--- MATERIAL PROVIDED Enclosed Below ---

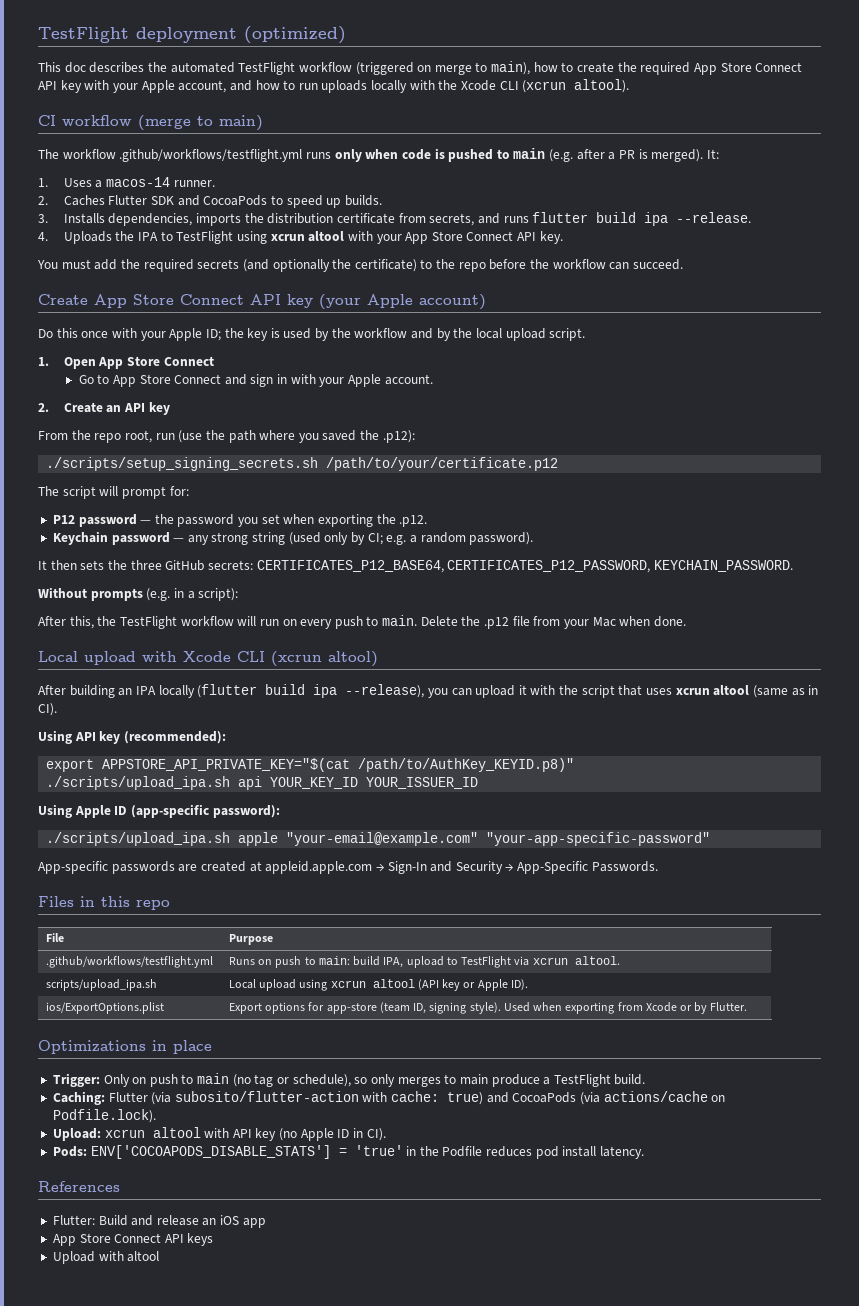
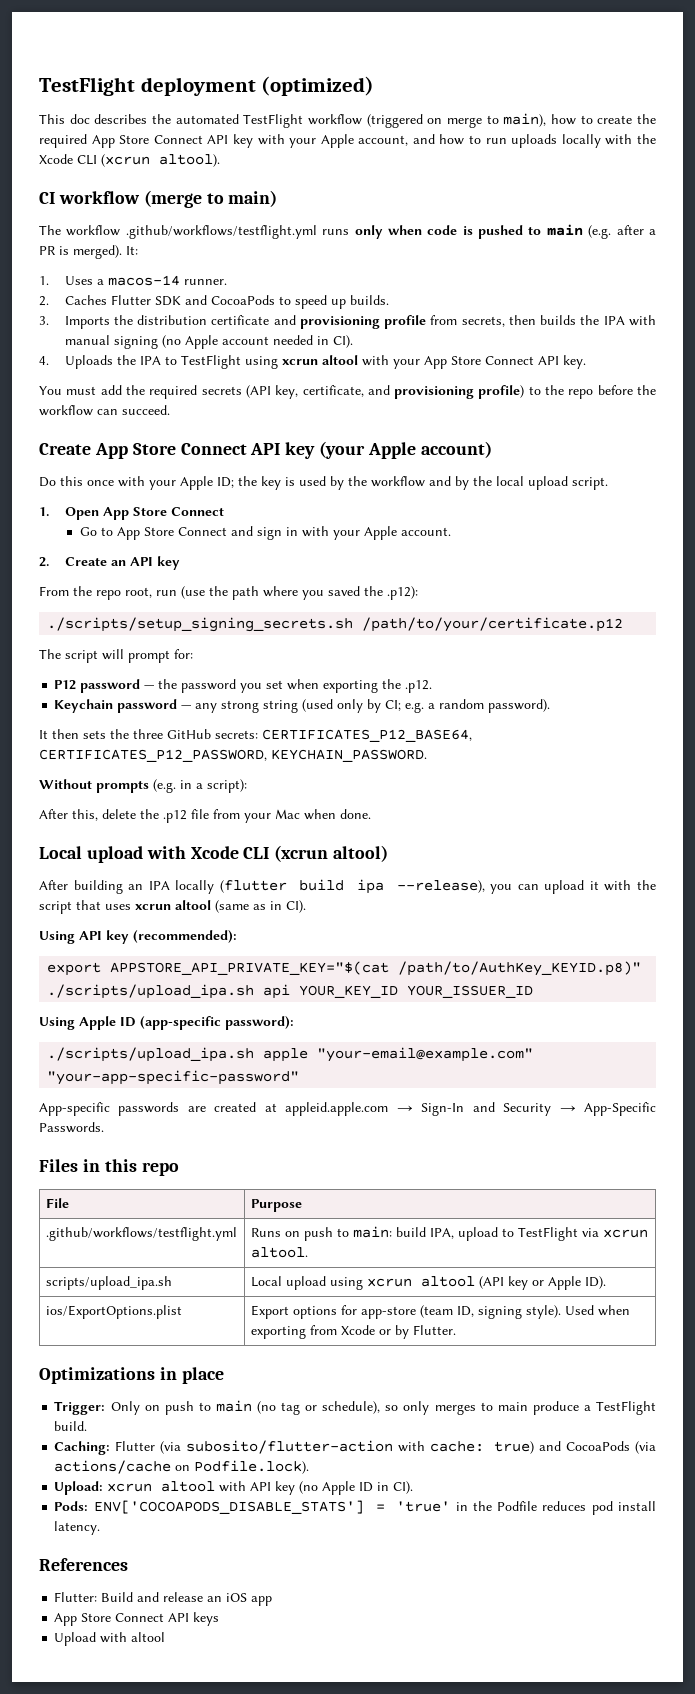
- 3. Installs dependencies, imports the distribution certificate from secrets, and runs flutter build ipa --release.
+ 3. Imports the distribution certificate and provisioning profile from secrets, then builds the IPA with manual signing (no Apple account needed in CI).
- You must add the required secrets (and optionally the certificate) to the repo before the workflow can succeed.
+ You must add the required secrets (API key, certificate, and provisioning profile) to the repo before the workflow can succeed.
- After this, the TestFlight workflow will run on every push to main. Delete the .p12 file from your Mac when done.
+ After this, delete the .p12 file from your Mac when done.

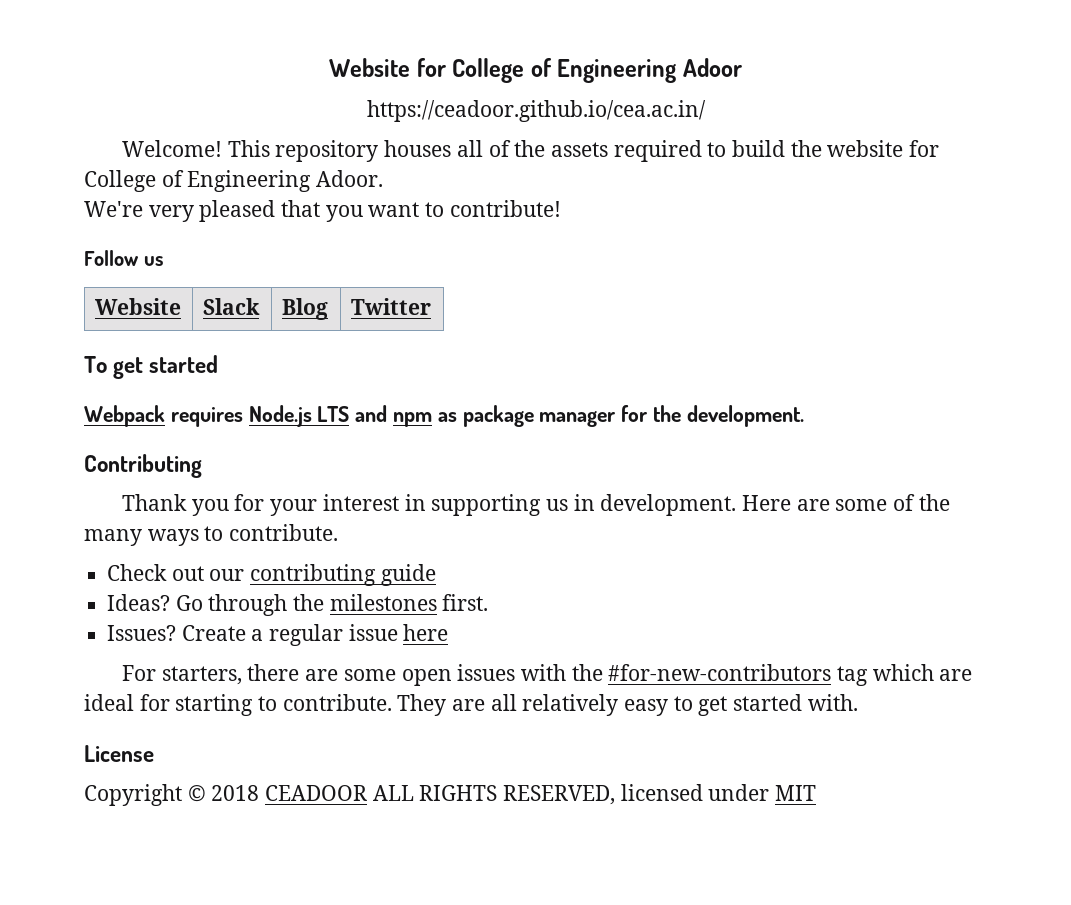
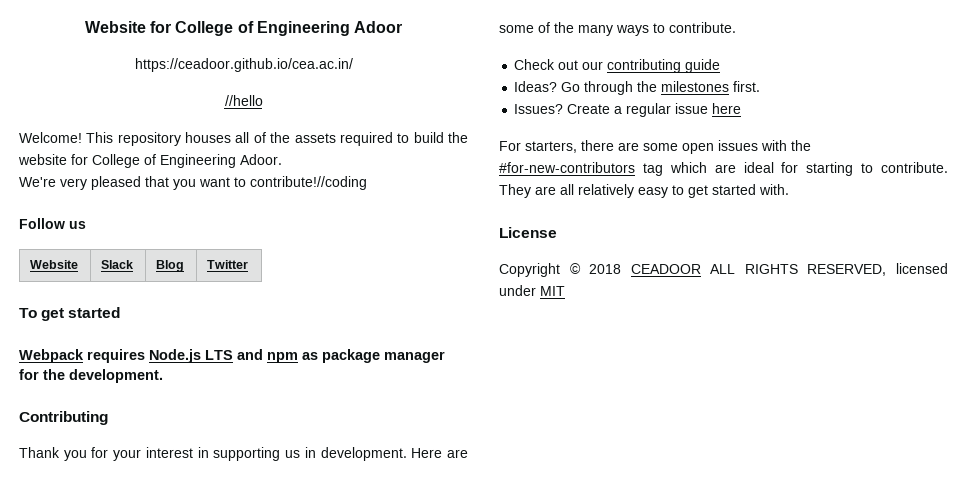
+ //hello
- We're very pleased that you want to contribute!
+ We're very pleased that you want to contribute!//coding

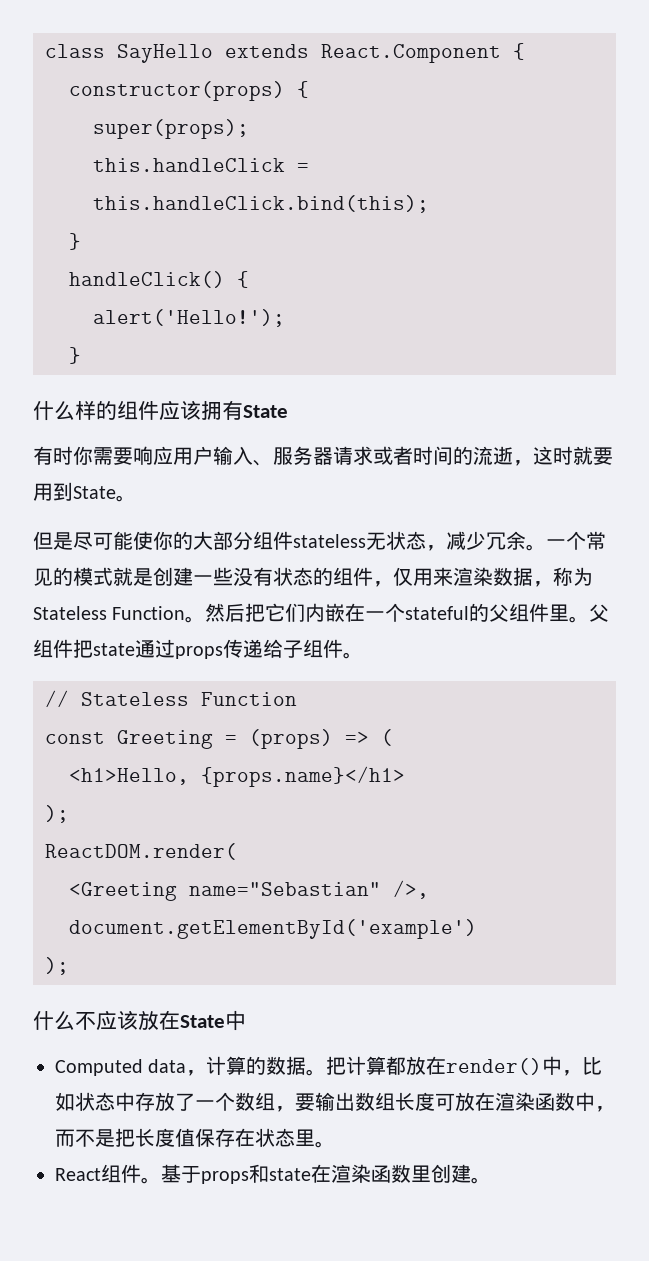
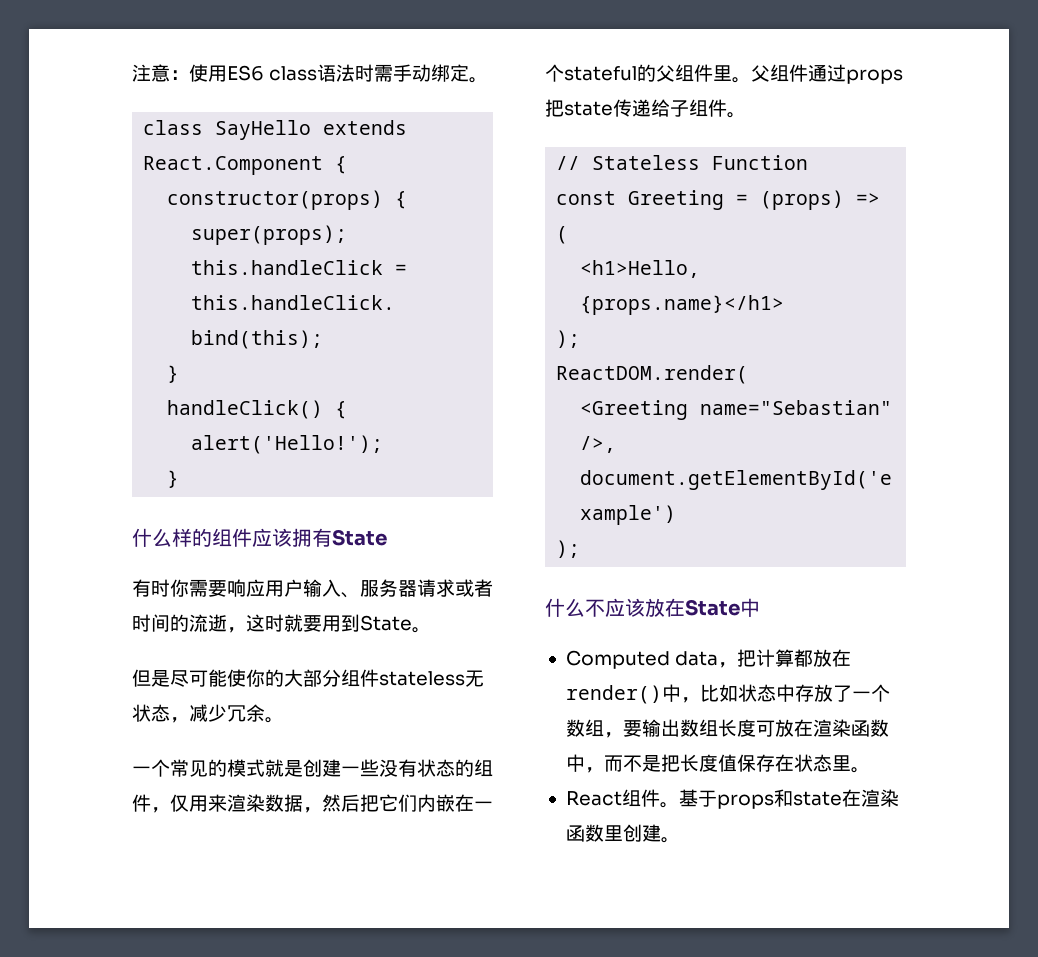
+ 注意：使用ES6 class语法时需手动绑定。
- 但是尽可能使你的大部分组件stateless无状态，减少冗余。一个常见的模式就是创建一些没有状态的组件，仅用来渲染数据，称为Stateless Function。然后把它们内嵌在一个stateful的父组件里。
+ 但是尽可能使你的大部分组件stateless无状态，减少冗余。
+ 一个常见的模式就是创建一些没有状态的组件，仅用来渲染数据，然后把它们内嵌在一个stateful的父组件里。
- 父组件把state通过props传递给子组件。
+ 父组件通过props把state传递给子组件。
- Computed data，计算的数据。把计算都放在render()中，比如状态中存放了一个数组，要输出数组长度可放在渲染函数中，而不是把长度值保存在状态里。
+ Computed data，把计算都放在render()中，比如状态中存放了一个数组，要输出数组长度可放在渲染函数中，而不是把长度值保存在状态里。

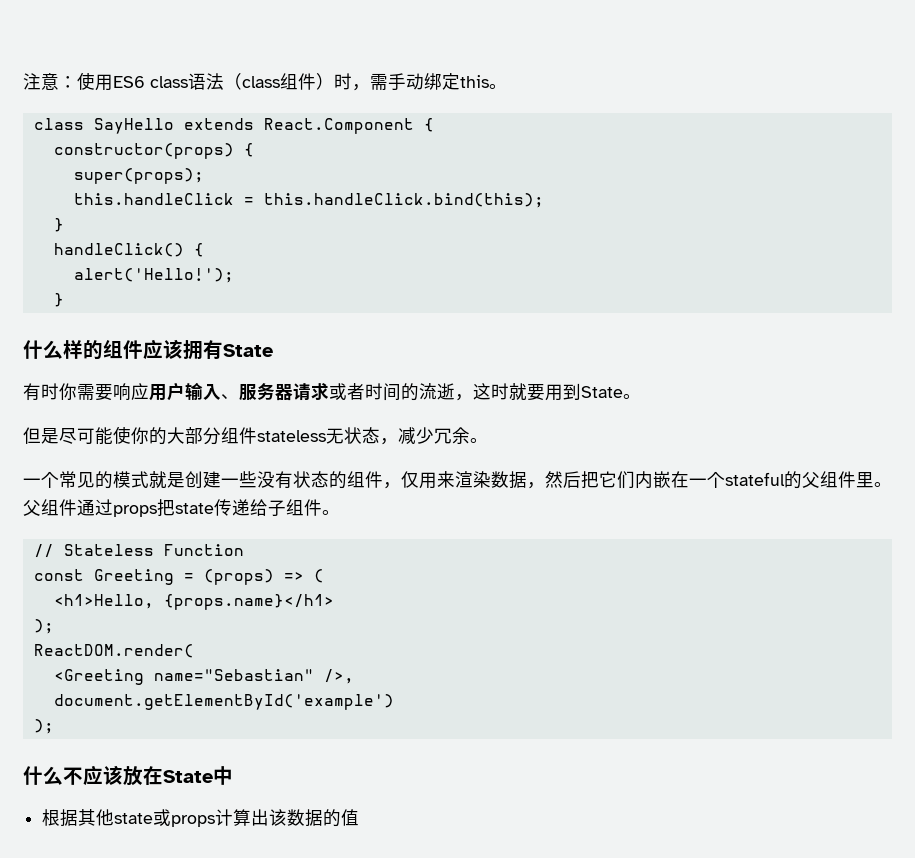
- 注意：使用ES6 class语法时需手动绑定。
+ 注意：使用ES6 class语法（class组件）时，需手动绑定this。
- Computed data，把计算都放在render()中，比如状态中存放了一个数组，要输出数组长度可放在渲染函数中，而不是把长度值保存在状态里。
- React组件。基于props和state在渲染函数里创建。
+ 根据其他state或props计算出该数据的值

--- End of Enclosed MATERIAL PROVIDED ---

- _ASSIGNED TASK_
Restate the whole listing above exactly, except for its images.

- _ANSWER SECTION_
- 3. Installs dependencies, imports the distribution certificate from secrets, and runs flutter build ipa --release.
+ 3. Imports the distribution certificate and provisioning profile from secrets, then builds the IPA with manual signing (no Apple account needed in CI).
- You must add the required secrets (and optionally the certificate) to the repo before the workflow can succeed.
+ You must add the required secrets (API key, certificate, and provisioning profile) to the repo before the workflow can succeed.
- After this, the TestFlight workflow will run on every push to main. Delete the .p12 file from your Mac when done.
+ After this, delete the .p12 file from your Mac when done.

+ //hello
- We're very pleased that you want to contribute!
+ We're very pleased that you want to contribute!//coding

+ 注意：使用ES6 class语法时需手动绑定。
- 但是尽可能使你的大部分组件stateless无状态，减少冗余。一个常见的模式就是创建一些没有状态的组件，仅用来渲染数据，称为Stateless Function。然后把它们内嵌在一个stateful的父组件里。
+ 但是尽可能使你的大部分组件stateless无状态，减少冗余。
+ 一个常见的模式就是创建一些没有状态的组件，仅用来渲染数据，然后把它们内嵌在一个stateful的父组件里。
- 父组件把state通过props传递给子组件。
+ 父组件通过props把state传递给子组件。
- Computed data，计算的数据。把计算都放在render()中，比如状态中存放了一个数组，要输出数组长度可放在渲染函数中，而不是把长度值保存在状态里。
+ Computed data，把计算都放在render()中，比如状态中存放了一个数组，要输出数组长度可放在渲染函数中，而不是把长度值保存在状态里。

- 注意：使用ES6 class语法时需手动绑定。
+ 注意：使用ES6 class语法（class组件）时，需手动绑定this。
- Computed data，把计算都放在render()中，比如状态中存放了一个数组，要输出数组长度可放在渲染函数中，而不是把长度值保存在状态里。
- React组件。基于props和state在渲染函数里创建。
+ 根据其他state或props计算出该数据的值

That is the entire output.